We have a 3-nodes Percona Xtradb Cluster running 5.7.x version with a 300 Go dataset.
We had a crash this afternoon but this is not the issue.

We restarted the whole cluster with single node (boostrap mode), that works.

Then when the second node joins (xtrabackup-v2 method), everything goes fine during the first 200 GB, then the running node stops serving queries and piles-up INSERTS/UPDATE against certain tables (InnoDB) with this state :

wsrep: initiating pre-commit for write set (2493327) 

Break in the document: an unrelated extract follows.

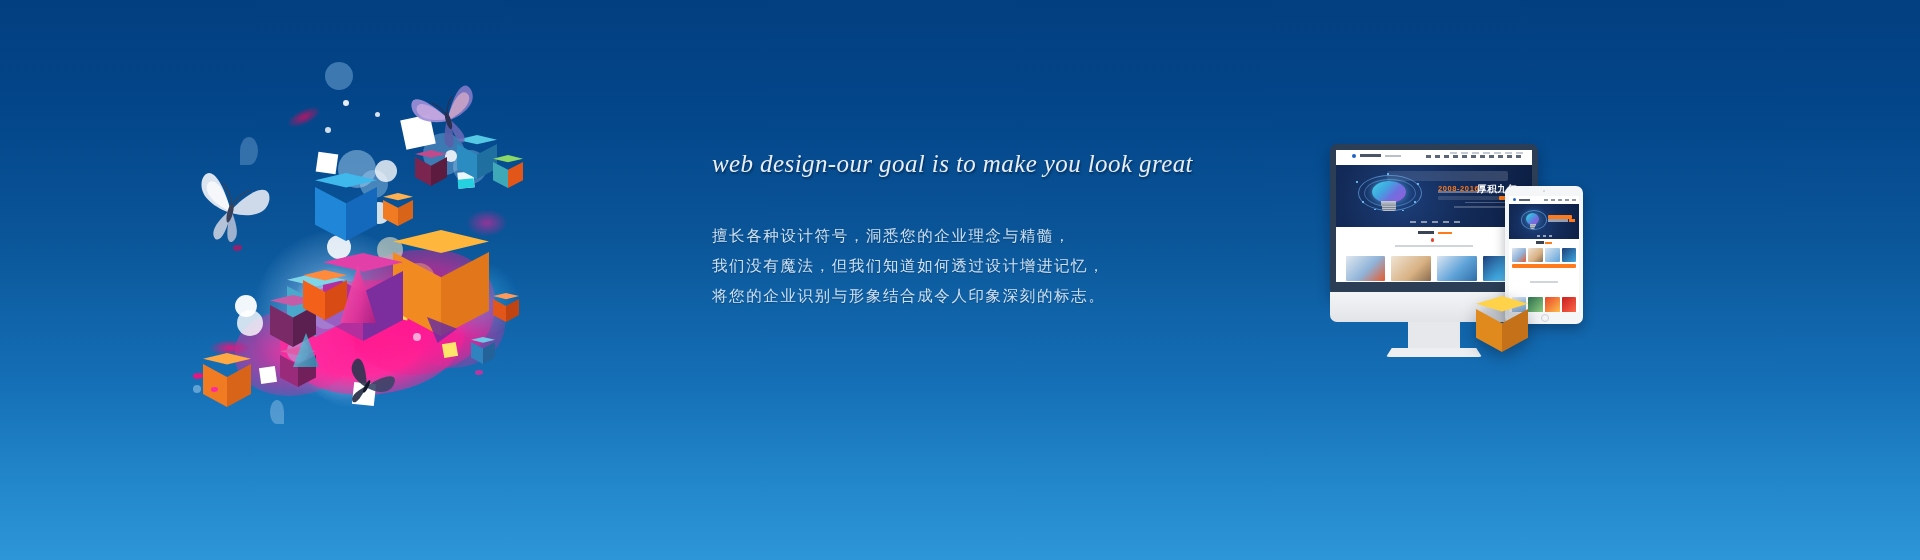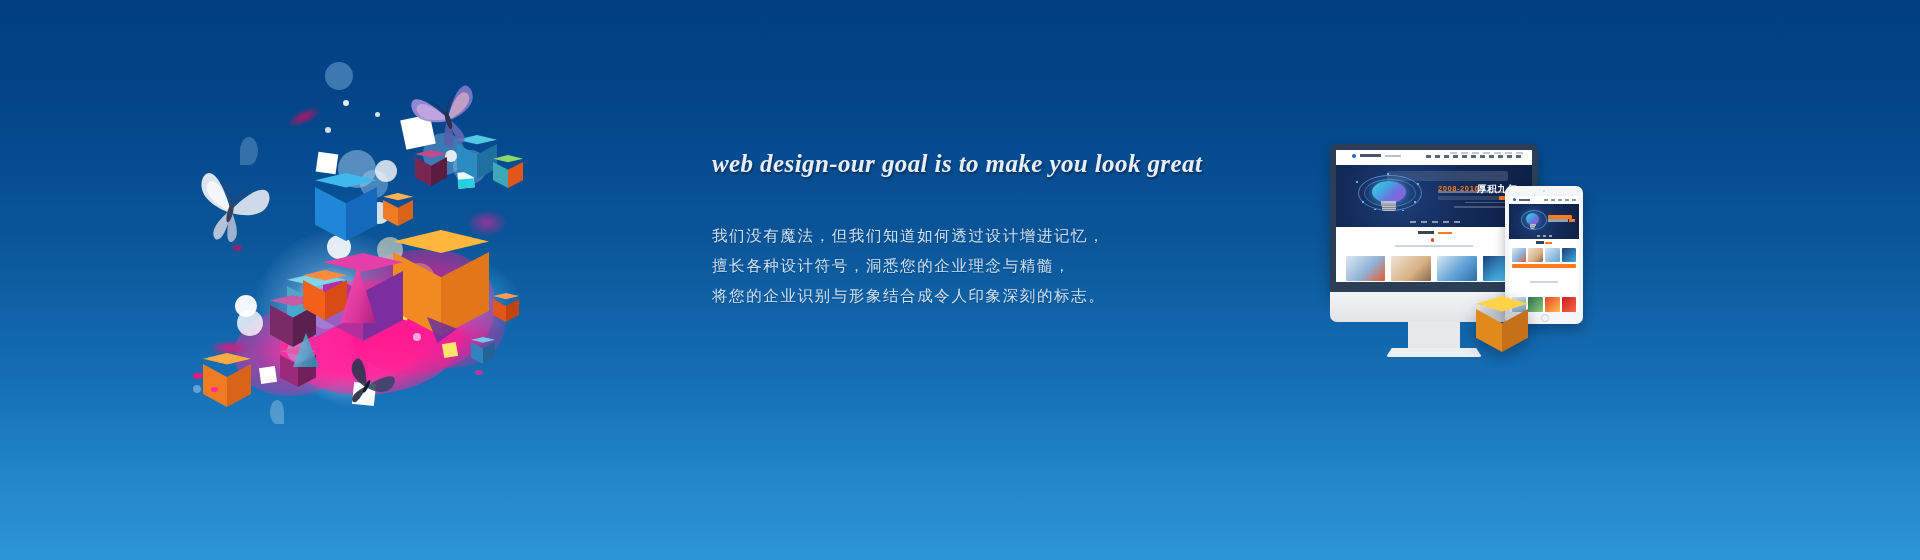"web design-our goal is to" #subheadline { font-weight: bold -> normal }
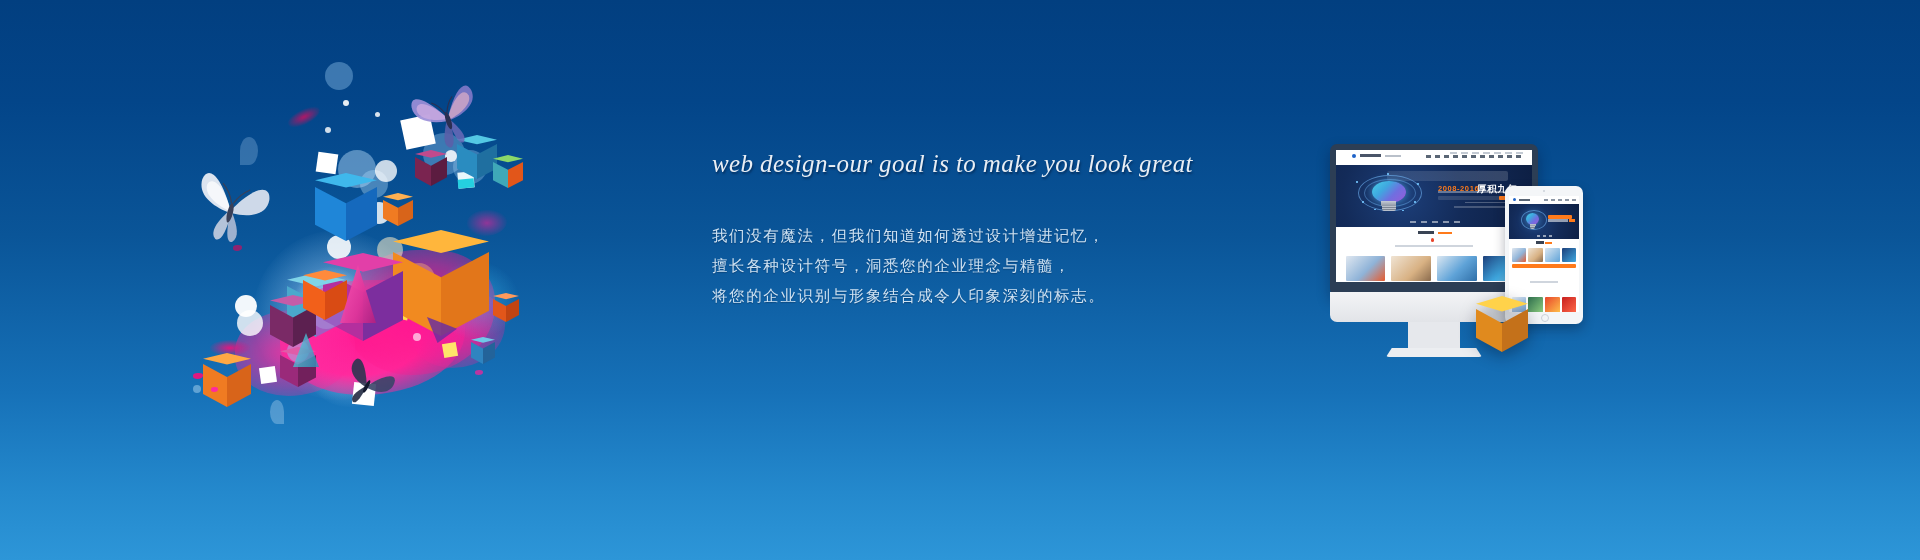"我们没有魔法，但我们知道如何透过设计增进记忆，" div.bline { order: before "擅长各种设计符号，洞悉您的企业理念与精髓，" -> after "擅长各种设计符号，洞悉您的企业理念与精髓，" }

Is that expected behaviour? How to prevent that and maintain MySQL service available during resync?

config :

wsrep_provider=/usr/lib/galera3/libgalera_smm.so
wsrep_cluster_address=gcomm://
wsrep_slave_threads=16
wsrep_log_conflicts
wsrep_node_address=xxxx
wsrep_sst_donor=xxxx
wsrep_cluster_name=xxxx
#If wsrep_node_name is not specified,  then system hostname will be used
#wsrep_node_name=
wsrep_sst_method=xtrabackup-v2
wsrep_sst_auth="sstuser:xxxx"
wsrep_replicate_myisam=ON

Thanks,

Gaëtan

2 Likes

Hi @Gaetan_Allart welcome to the Percona Forums!
In order to troubleshoot this issue we’ll need to see the error logs from all three members of the PXC cluster. Can you provide the entries from slightly before through to slightly after the SST?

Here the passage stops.